= Charles Pope (English cricketer) =

English schoolmaster and cricketer

Charles George Pope (21 January 1872 – 31 January 1959) was an English schoolmaster and a cricketer who played first-class cricket for Cambridge University and the Marylebone Cricket Club between 1892 and 1895. He was born at Sandy, Bedfordshire and died at New Milton, Hampshire.
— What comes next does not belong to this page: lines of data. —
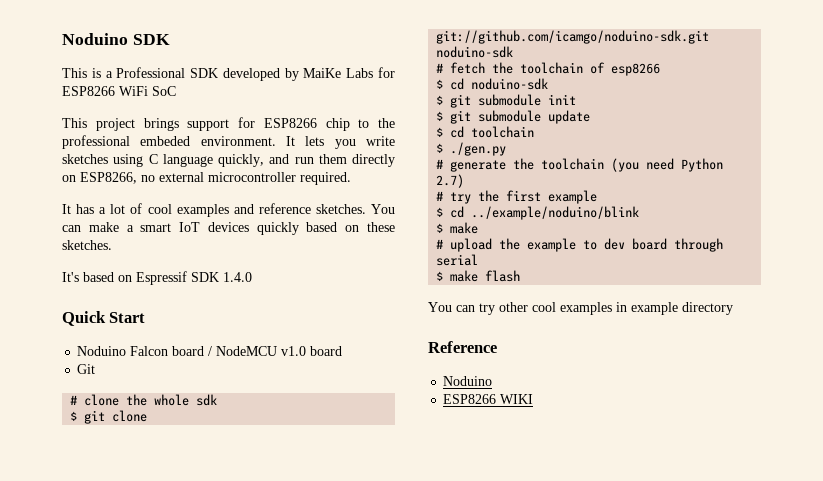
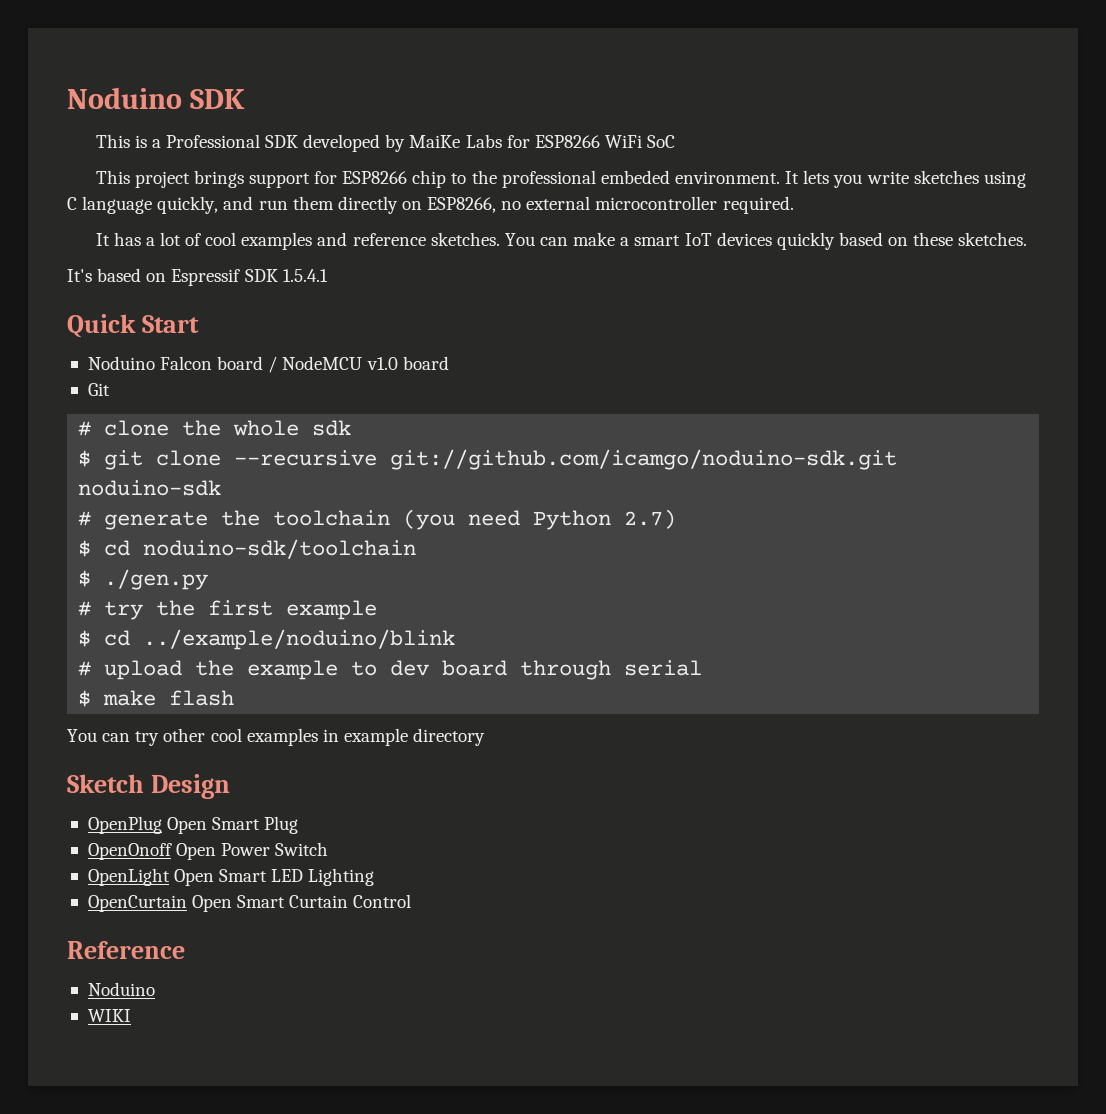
- It's based on Espressif SDK 1.4.0
+ It's based on Espressif SDK 1.5.4.1
- $ git clone git://github.com/icamgo/noduino-sdk.git noduino-sdk
+ $ git clone --recursive git://github.com/icamgo/noduino-sdk.git noduino-sdk
- # fetch the toolchain of esp8266
- $ cd noduino-sdk
- $ git submodule init
- $ git submodule update
- $ cd toolchain
- $ ./gen.py
+ $ cd noduino-sdk/toolchain
+ $ ./gen.py
  $ cd ../example/noduino/blink
- $ make
+ Sketch Design
+ OpenPlug Open Smart Plug
+ OpenOnoff Open Power Switch
+ OpenLight Open Smart LED Lighting
+ OpenCurtain Open Smart Curtain Control
- ESP8266 WIKI
+ WIKI

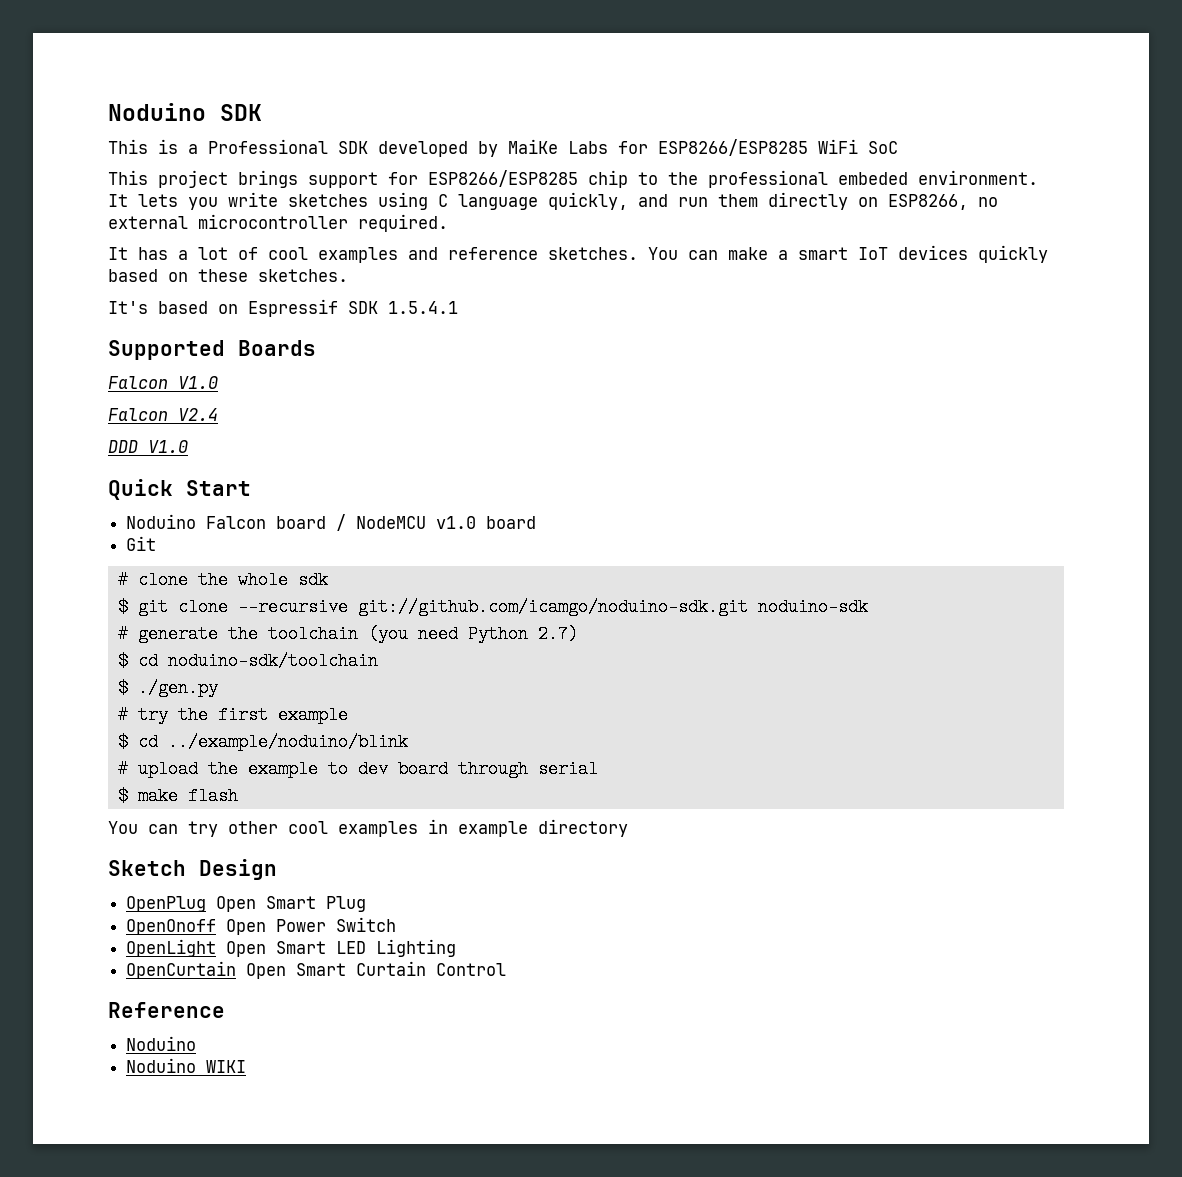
- This is a Professional SDK developed by MaiKe Labs for ESP8266 WiFi SoC
+ This is a Professional SDK developed by MaiKe Labs for ESP8266/ESP8285 WiFi SoC
- This project brings support for ESP8266 chip to the professional embeded environment.
+ This project brings support for ESP8266/ESP8285 chip to the professional embeded environment.
+ Supported Boards
+ Falcon V1.0
+ Falcon V2.4
+ DDD V1.0
- WIKI
+ Noduino WIKI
Pope was educated at Harrow School and at Trinity College, Cambridge. He was captain of cricket at Harrow in 1891 and led his side to victory in the annual Eton v Harrow match at Lord's. A right-handed batsman and a right-arm medium-fast bowler, he had limited opportunities at Cambridge and played only once for the first eleven in 1892 and three times in 1893. In one of the 1893 games, against the Marylebone Cricket Club, he took five second innings wickets for 39 runs and eight wickets in the match, by some distance his best first-class bowling performance. He was not, however, chosen for the 1893 University Match against Oxford. He played more regularly in 1894, though without success with either bat or ball, and won his Blue, taking two wickets and scoring 11 and 0 as Cambridge were easily beaten by Oxford.

Pope graduated from Cambridge University with a first-class degree in 1894. He returned for a single final first-class cricket match in 1895, and from that season through to 1901 he also played Minor Counties cricket for Bedfordshire. He became a schoolmaster and from 1899 to 1929 he was on the staff at Harrow School, where he had been a pupil too.